Mais cette corrélation nocive n’inquiète pas les autorités politiques et médicales.

Réaction du maire Rouleau
Le maire de Dorval, Edgar Rouleau, n’a pas l’intention de mettre fin à la fluoration de l’eau de l’usine de production d’eau potable de sa municipalité, à moins d’une directive contraire qui viendrait du gouvernement du Québec.

Selon lui, cela fait entre 12 et 15 ans que l’eau est fluorée à Dorval et c’est Québec qui paye. La Cité de Dorval reçoit une subvention du ministère de la Santé et des Services sociaux qui lui permet de défrayer les coûts d’acquisition du fluor qu’elle met dans son eau.

«À Montréal, on est contre la fluoration de l’eau depuis l’époque du maire Jean Drapeau, soutient le maire Rouleau. Moi, je suis comptable de formation, pas dentiste, mais sur 100 dentistes, il y en a peut-être 50 qui sont contre les conclusions de cette étude».

«Pour le moment, il n’y a rien à changer. Il ne faut pas partir en fou ou en peur pour une étude», lance M. Rouleau, reconnaissant du même souffle que «les études font avancer la société».

Dentistes rassurants
«Les citoyens de Dorval sont privilégiés d’avoir accès à cette ressource, assure Dr Barry Dolman, président de l’Ordre des dentistes du Québec. Toute étude est prise au sérieux, mais dans ce cas-ci, on ne parle que d’une seule étude questionnable, qui fait une association sans savoir s’il s’agit vraiment d’une cause. D’ailleurs, le pourcentage de fluor dans l’eau est plus élevé en Angleterre qu’ici».

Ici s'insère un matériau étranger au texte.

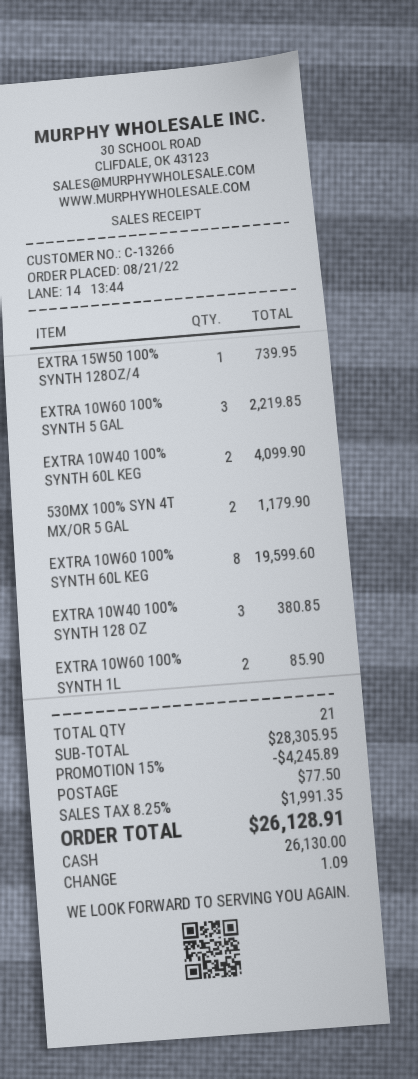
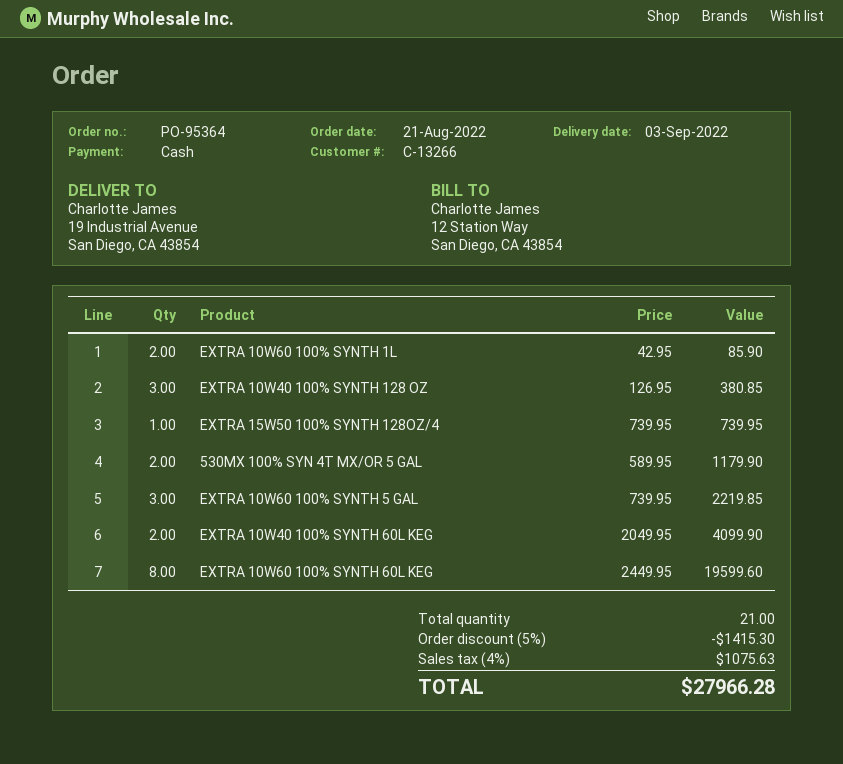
discount: 15% = 4245.89 -> 5% = 1415.30
shipping: 77.50 -> none
tax: 8.25% = 1991.35 -> 4% = 1075.63
total: 26128.91 -> 27966.28

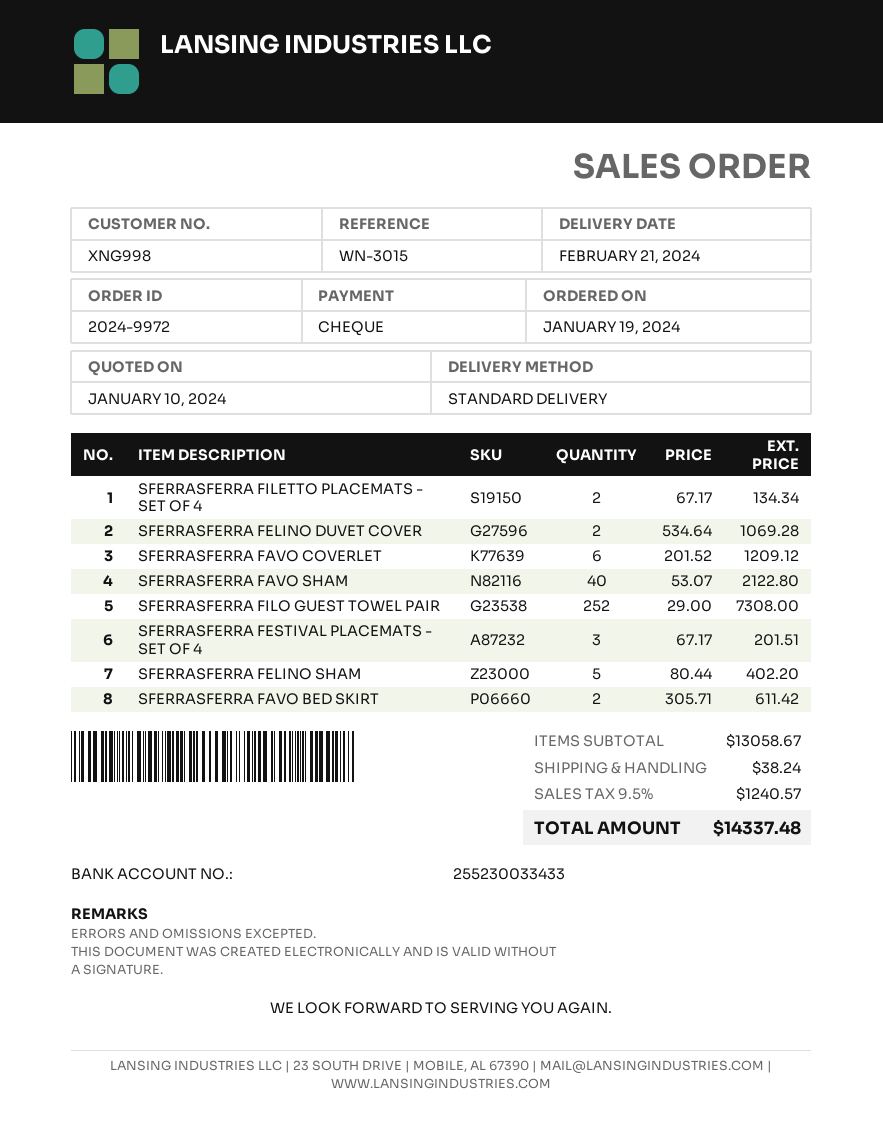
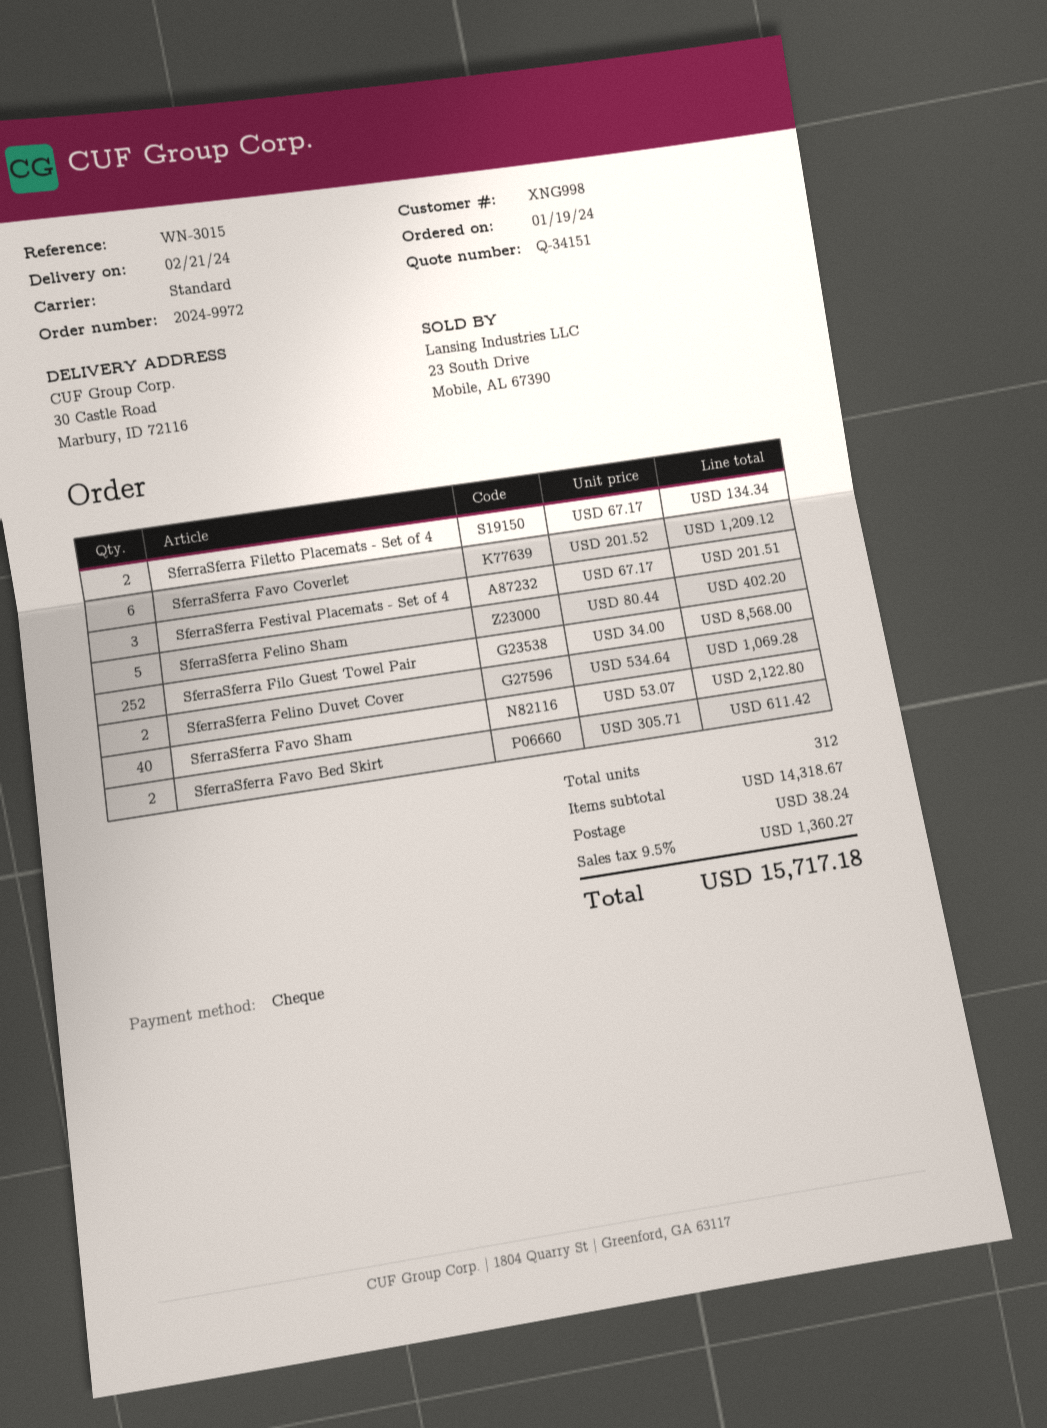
SFERRASFERRA FILO GUEST TOWEL PAIR: 252 x 29.00 = 7308.00 -> 252 x 34.00 = 8568.00
subtotal: 13058.67 -> 14318.67
tax: 9.5% = 1240.57 -> 9.5% = 1360.27
total: 14337.48 -> 15717.18

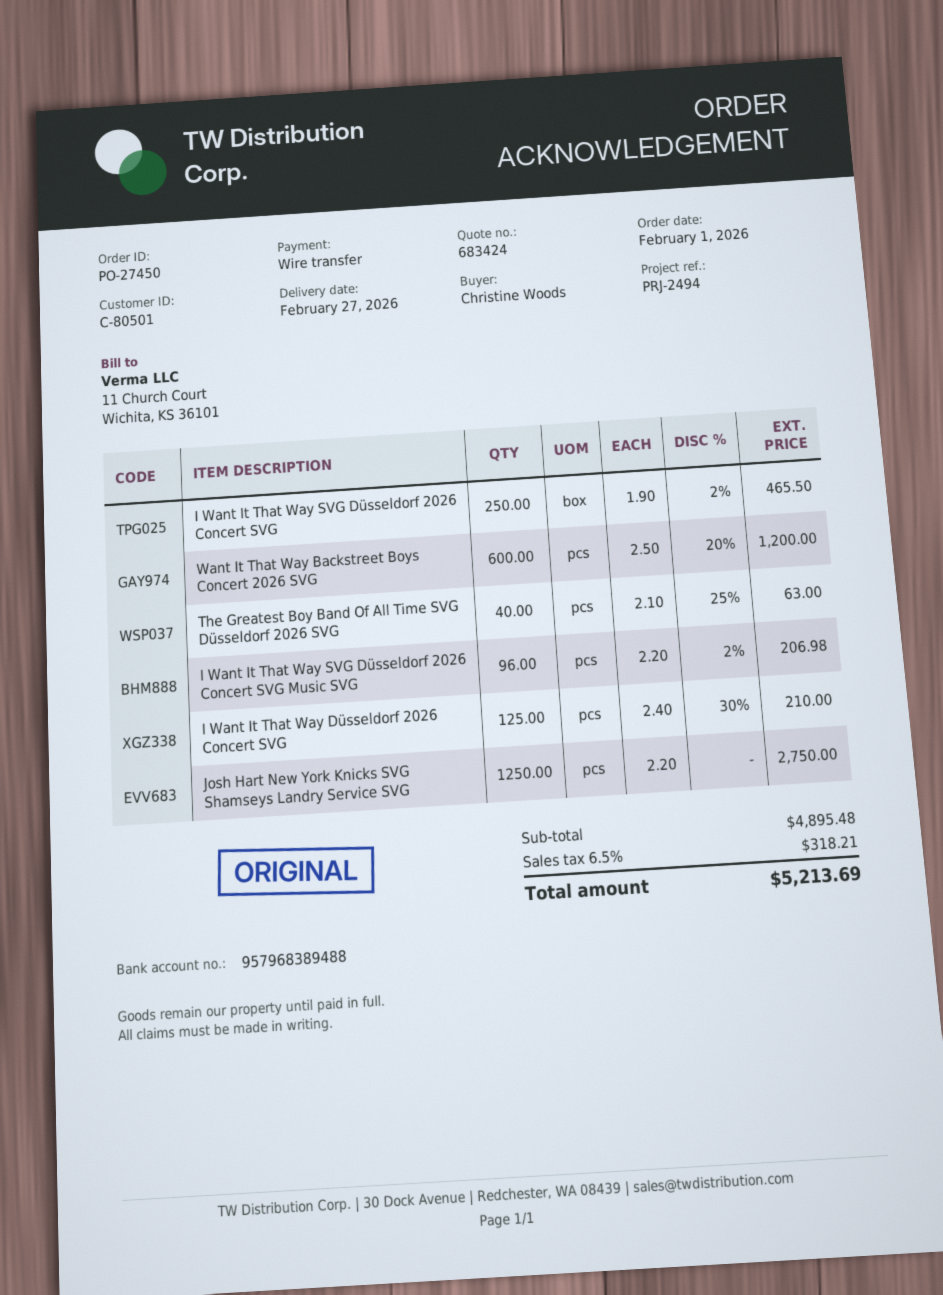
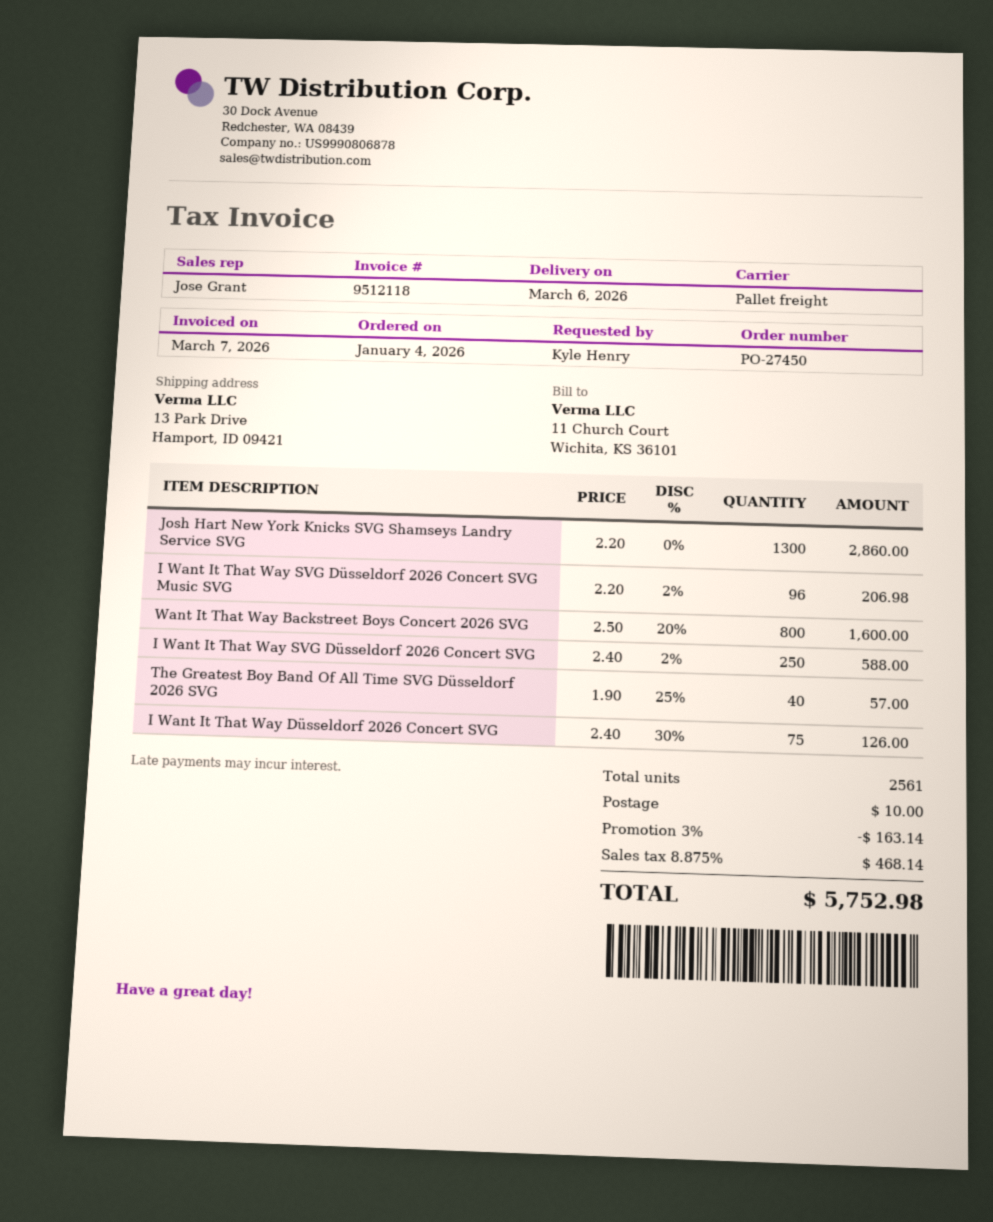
order date: 2026-02-01 -> 2026-01-04
delivery date: 2026-02-27 -> 2026-03-06
ordered by: Christine Woods -> Kyle Henry
I Want It That Way SVG Düsseldorf 2026 Concert SVG: 250 x 1.90 - 2% = 465.50 -> 250 x 2.40 - 2% = 588.00
Want It That Way Backstreet Boys Concert 2026 SVG: 600 x 2.50 - 20% = 1200.00 -> 800 x 2.50 - 20% = 1600.00
The Greatest Boy Band Of All Time SVG Düsseldorf 2026 SVG: 40 x 2.10 - 25% = 63.00 -> 40 x 1.90 - 25% = 57.00
I Want It That Way Düsseldorf 2026 Concert SVG: 125 x 2.40 - 30% = 210.00 -> 75 x 2.40 - 30% = 126.00
Josh Hart New York Knicks SVG Shamseys Landry Service SVG: 1250 x 2.20 = 2750.00 -> 1300 x 2.20 = 2860.00
discount: none -> 3% = 163.14
shipping: none -> 10.00
tax: 6.5% = 318.21 -> 8.875% = 468.14
total: 5213.69 -> 5752.98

L’Ordre des dentistes du Québec rappelle que le Québec détient le triste record du plus haut taux de carie dentaire en Amérique du Nord. Rappelons que 75% de la population de l’Ontario et des États-Unis ont accès à de l’eau fluorée.

«Comme dentiste, il est frustrant de voir que certains messages non fondés priment sur la science, ajoute le Dr Dolman. Grâce à la fluoration, on peut prévenir une maladie dentaire, des coûts de traitement et de la douleur, c’est une mesure de santé importante. Les grandes organisations internationales de la santé ont la même position. On est en discussion avec le gouvernement provincial pour une hausse de l’eau fluorée».

Des citoyens informés
Au cours d’un vox-pop effectué par TC Media, la vingtaine de citoyens interrogés étaient au courant que l’eau qu’ils boivent chaque jour est fluorée.

Tous se sont dit contents ou indifférents d’y avoir accès. Ils ne ressentaient aucune inquiétude face à l’étude britannique qui atteste que le procédé serait nocif.
(En collaboration avec Robert Leduc)

La fluoration dentaire

La fluoration consiste à ajouter des fluorures dans l’eau potable pour prévenir la carie dentaire. Elle améliore la composition minérale de l’eau sans en modifier le goût, l’odeur et l’apparence.

Elle est un moyen très efficace pour réduire la carie dentaire de 30 à 60% chez les enfants et de 15 à 35% chez les adultes

Au Québec, le taux recommandé est de 0,7 mg/l, soit l’équivalent d’un centimètre sur une distance de 13 kilomètres.

Le coût de la fluoration est évalué chaque année entre 0,50$ à 3,00$ par personne annuellement. Ces frais sont assumés par le Ministère de la Santé et des Services sociaux.

Chaque dollar investi pour fluorer l’eau permettrait des économies annuelles de 80$ par personne en soins buccodentaires.